Extracted material:

▬▬▬

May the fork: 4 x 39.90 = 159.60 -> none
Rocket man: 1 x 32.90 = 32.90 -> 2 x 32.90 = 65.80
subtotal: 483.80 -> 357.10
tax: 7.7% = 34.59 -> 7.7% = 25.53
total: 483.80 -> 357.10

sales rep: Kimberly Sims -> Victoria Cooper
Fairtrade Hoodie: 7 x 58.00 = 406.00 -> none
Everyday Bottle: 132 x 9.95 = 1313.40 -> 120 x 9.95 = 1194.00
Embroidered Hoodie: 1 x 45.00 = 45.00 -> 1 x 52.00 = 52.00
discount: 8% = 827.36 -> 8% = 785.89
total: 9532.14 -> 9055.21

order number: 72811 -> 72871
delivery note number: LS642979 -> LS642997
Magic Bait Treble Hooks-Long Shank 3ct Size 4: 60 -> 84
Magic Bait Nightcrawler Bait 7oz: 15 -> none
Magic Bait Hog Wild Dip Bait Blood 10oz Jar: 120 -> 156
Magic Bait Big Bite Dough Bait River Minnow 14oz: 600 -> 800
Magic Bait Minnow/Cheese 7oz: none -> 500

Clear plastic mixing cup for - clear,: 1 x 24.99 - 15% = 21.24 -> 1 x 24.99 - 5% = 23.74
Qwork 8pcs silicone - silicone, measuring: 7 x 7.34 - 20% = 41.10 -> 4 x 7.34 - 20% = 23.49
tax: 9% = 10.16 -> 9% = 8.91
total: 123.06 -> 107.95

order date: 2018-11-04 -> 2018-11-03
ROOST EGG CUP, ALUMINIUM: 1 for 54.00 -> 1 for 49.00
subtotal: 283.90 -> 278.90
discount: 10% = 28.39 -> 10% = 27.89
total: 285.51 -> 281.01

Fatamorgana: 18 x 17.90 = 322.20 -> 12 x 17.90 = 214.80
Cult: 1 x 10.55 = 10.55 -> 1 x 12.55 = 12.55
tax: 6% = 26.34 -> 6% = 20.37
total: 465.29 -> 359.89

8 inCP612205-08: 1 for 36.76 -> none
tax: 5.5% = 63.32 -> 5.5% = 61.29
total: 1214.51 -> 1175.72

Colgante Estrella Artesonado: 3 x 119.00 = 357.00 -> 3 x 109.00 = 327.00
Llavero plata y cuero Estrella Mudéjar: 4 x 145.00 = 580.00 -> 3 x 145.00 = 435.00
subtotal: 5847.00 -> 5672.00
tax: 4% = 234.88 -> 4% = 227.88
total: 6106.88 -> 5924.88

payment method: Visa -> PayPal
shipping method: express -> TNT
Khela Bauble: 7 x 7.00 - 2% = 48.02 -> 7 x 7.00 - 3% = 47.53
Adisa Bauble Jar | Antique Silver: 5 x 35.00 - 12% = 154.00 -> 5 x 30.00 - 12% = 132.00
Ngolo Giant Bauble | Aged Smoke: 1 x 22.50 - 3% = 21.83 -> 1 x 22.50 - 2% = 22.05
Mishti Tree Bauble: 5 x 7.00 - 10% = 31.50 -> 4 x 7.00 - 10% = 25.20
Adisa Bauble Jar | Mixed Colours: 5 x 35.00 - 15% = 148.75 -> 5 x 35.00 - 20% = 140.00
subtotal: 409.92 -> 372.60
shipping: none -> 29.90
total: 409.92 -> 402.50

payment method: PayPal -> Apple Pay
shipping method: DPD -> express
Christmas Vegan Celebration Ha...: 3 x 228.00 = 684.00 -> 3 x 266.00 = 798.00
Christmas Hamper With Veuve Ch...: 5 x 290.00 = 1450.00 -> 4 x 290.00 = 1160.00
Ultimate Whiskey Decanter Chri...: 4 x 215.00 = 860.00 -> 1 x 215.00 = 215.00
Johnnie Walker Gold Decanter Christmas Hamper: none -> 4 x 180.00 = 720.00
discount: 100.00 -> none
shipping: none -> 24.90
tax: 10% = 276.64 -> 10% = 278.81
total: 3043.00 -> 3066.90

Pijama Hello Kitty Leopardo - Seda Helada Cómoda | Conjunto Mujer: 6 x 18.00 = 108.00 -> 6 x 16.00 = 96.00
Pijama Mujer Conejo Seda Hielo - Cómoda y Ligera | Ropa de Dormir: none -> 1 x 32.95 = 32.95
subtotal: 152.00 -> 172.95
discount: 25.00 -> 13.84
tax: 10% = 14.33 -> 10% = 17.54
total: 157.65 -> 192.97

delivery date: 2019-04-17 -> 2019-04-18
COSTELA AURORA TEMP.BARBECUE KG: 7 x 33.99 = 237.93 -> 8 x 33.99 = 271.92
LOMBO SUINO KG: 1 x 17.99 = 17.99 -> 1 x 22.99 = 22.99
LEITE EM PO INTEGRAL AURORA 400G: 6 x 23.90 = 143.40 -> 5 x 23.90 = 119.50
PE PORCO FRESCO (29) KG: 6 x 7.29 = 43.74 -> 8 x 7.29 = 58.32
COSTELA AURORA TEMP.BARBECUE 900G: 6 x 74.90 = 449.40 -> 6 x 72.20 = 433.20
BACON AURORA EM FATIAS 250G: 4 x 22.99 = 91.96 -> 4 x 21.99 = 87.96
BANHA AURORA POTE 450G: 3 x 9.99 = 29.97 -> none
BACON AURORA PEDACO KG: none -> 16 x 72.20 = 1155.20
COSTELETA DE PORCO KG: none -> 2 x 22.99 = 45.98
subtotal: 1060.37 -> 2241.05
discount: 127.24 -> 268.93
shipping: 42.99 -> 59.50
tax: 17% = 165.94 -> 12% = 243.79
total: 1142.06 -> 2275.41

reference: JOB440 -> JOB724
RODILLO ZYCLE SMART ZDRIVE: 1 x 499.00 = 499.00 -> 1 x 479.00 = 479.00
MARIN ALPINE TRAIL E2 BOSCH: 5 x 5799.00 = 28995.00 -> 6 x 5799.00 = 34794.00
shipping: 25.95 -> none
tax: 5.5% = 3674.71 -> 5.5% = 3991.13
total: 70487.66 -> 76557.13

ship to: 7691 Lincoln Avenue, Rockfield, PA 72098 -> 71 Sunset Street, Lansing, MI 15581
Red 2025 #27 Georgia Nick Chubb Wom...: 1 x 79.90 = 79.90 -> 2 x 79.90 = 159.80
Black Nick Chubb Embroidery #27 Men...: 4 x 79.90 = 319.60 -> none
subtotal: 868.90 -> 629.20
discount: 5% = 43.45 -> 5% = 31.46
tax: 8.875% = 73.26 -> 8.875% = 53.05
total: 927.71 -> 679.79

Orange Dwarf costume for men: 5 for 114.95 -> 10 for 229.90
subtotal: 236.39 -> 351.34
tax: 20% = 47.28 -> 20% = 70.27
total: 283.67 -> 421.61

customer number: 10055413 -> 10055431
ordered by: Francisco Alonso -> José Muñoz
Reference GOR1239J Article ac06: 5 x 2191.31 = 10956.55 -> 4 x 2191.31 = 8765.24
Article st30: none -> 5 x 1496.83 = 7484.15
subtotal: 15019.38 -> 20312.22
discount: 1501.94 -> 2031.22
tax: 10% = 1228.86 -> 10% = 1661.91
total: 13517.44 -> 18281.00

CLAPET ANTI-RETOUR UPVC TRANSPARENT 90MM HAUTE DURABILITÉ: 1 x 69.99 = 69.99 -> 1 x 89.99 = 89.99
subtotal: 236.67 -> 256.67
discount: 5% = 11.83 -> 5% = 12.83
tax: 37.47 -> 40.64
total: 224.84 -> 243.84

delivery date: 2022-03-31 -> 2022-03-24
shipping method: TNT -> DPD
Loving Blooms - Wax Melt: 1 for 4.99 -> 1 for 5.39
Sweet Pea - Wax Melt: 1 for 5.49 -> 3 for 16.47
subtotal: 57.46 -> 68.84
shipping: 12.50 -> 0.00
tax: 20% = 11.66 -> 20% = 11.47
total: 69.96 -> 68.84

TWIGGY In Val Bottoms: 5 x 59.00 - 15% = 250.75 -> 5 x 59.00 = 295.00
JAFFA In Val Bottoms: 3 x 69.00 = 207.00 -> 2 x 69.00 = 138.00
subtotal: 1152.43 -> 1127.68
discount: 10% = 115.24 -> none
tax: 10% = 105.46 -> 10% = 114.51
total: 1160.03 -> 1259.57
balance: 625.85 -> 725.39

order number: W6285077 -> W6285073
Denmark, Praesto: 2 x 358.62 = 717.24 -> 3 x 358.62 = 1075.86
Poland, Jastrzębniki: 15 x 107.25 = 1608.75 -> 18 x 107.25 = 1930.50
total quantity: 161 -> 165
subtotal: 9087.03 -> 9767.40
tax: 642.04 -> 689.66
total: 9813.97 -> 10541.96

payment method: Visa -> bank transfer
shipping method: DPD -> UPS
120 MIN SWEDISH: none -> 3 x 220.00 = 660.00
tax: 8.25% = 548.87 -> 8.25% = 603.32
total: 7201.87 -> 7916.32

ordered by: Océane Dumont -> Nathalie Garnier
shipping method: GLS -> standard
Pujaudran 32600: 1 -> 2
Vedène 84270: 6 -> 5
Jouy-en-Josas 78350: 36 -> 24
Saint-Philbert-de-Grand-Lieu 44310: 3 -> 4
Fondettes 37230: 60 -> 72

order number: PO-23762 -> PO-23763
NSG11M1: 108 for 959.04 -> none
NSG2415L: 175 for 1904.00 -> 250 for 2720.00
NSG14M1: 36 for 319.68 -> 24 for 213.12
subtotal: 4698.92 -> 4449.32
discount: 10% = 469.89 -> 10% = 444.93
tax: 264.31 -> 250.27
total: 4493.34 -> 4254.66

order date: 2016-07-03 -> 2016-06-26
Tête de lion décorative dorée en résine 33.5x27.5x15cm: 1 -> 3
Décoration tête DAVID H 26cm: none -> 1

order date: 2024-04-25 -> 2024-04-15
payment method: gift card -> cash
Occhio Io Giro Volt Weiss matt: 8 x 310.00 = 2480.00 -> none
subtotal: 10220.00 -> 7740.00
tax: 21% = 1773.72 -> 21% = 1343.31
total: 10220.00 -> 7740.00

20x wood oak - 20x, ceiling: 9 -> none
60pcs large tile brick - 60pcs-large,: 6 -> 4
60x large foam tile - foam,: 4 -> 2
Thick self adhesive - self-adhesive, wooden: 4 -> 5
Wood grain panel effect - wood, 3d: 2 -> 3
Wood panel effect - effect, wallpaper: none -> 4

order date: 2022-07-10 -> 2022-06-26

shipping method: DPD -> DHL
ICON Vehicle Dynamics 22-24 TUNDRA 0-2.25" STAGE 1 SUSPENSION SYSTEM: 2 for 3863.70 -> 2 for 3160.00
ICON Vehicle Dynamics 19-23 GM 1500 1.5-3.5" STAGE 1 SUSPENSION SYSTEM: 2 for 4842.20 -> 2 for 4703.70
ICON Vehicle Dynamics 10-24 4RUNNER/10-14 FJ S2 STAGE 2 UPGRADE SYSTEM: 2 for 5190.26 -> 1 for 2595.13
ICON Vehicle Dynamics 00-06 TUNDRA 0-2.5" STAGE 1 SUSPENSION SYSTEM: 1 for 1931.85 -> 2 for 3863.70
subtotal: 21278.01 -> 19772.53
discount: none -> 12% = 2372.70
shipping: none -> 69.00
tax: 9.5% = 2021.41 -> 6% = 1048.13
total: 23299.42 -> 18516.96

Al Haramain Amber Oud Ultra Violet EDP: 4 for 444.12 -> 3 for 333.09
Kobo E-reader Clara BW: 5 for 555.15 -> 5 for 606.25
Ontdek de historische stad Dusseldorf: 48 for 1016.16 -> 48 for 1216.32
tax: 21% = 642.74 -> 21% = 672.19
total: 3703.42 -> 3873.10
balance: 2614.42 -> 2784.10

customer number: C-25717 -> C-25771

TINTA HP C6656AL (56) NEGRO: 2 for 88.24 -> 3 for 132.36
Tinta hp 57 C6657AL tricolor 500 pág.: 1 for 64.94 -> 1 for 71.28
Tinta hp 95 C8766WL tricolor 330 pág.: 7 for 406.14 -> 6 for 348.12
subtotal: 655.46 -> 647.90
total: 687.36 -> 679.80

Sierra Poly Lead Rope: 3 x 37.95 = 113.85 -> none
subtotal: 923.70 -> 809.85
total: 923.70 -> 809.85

▬▬▬

Activity: Scan the entries above for the line containing "discount: 5% = 43.45 -> 5% = 31.46", and copy it and all lines after it exactly, down to and including the line containing "Tête de lion".

Output of the exercise:
discount: 5% = 43.45 -> 5% = 31.46
tax: 8.875% = 73.26 -> 8.875% = 53.05
total: 927.71 -> 679.79

Orange Dwarf costume for men: 5 for 114.95 -> 10 for 229.90
subtotal: 236.39 -> 351.34
tax: 20% = 47.28 -> 20% = 70.27
total: 283.67 -> 421.61

customer number: 10055413 -> 10055431
ordered by: Francisco Alonso -> José Muñoz
Reference GOR1239J Article ac06: 5 x 2191.31 = 10956.55 -> 4 x 2191.31 = 8765.24
Article st30: none -> 5 x 1496.83 = 7484.15
subtotal: 15019.38 -> 20312.22
discount: 1501.94 -> 2031.22
tax: 10% = 1228.86 -> 10% = 1661.91
total: 13517.44 -> 18281.00

CLAPET ANTI-RETOUR UPVC TRANSPARENT 90MM HAUTE DURABILITÉ: 1 x 69.99 = 69.99 -> 1 x 89.99 = 89.99
subtotal: 236.67 -> 256.67
discount: 5% = 11.83 -> 5% = 12.83
tax: 37.47 -> 40.64
total: 224.84 -> 243.84

delivery date: 2022-03-31 -> 2022-03-24
shipping method: TNT -> DPD
Loving Blooms - Wax Melt: 1 for 4.99 -> 1 for 5.39
Sweet Pea - Wax Melt: 1 for 5.49 -> 3 for 16.47
subtotal: 57.46 -> 68.84
shipping: 12.50 -> 0.00
tax: 20% = 11.66 -> 20% = 11.47
total: 69.96 -> 68.84

TWIGGY In Val Bottoms: 5 x 59.00 - 15% = 250.75 -> 5 x 59.00 = 295.00
JAFFA In Val Bottoms: 3 x 69.00 = 207.00 -> 2 x 69.00 = 138.00
subtotal: 1152.43 -> 1127.68
discount: 10% = 115.24 -> none
tax: 10% = 105.46 -> 10% = 114.51
total: 1160.03 -> 1259.57
balance: 625.85 -> 725.39

order number: W6285077 -> W6285073
Denmark, Praesto: 2 x 358.62 = 717.24 -> 3 x 358.62 = 1075.86
Poland, Jastrzębniki: 15 x 107.25 = 1608.75 -> 18 x 107.25 = 1930.50
total quantity: 161 -> 165
subtotal: 9087.03 -> 9767.40
tax: 642.04 -> 689.66
total: 9813.97 -> 10541.96

payment method: Visa -> bank transfer
shipping method: DPD -> UPS
120 MIN SWEDISH: none -> 3 x 220.00 = 660.00
tax: 8.25% = 548.87 -> 8.25% = 603.32
total: 7201.87 -> 7916.32

ordered by: Océane Dumont -> Nathalie Garnier
shipping method: GLS -> standard
Pujaudran 32600: 1 -> 2
Vedène 84270: 6 -> 5
Jouy-en-Josas 78350: 36 -> 24
Saint-Philbert-de-Grand-Lieu 44310: 3 -> 4
Fondettes 37230: 60 -> 72

order number: PO-23762 -> PO-23763
NSG11M1: 108 for 959.04 -> none
NSG2415L: 175 for 1904.00 -> 250 for 2720.00
NSG14M1: 36 for 319.68 -> 24 for 213.12
subtotal: 4698.92 -> 4449.32
discount: 10% = 469.89 -> 10% = 444.93
tax: 264.31 -> 250.27
total: 4493.34 -> 4254.66

order date: 2016-07-03 -> 2016-06-26
Tête de lion décorative dorée en résine 33.5x27.5x15cm: 1 -> 3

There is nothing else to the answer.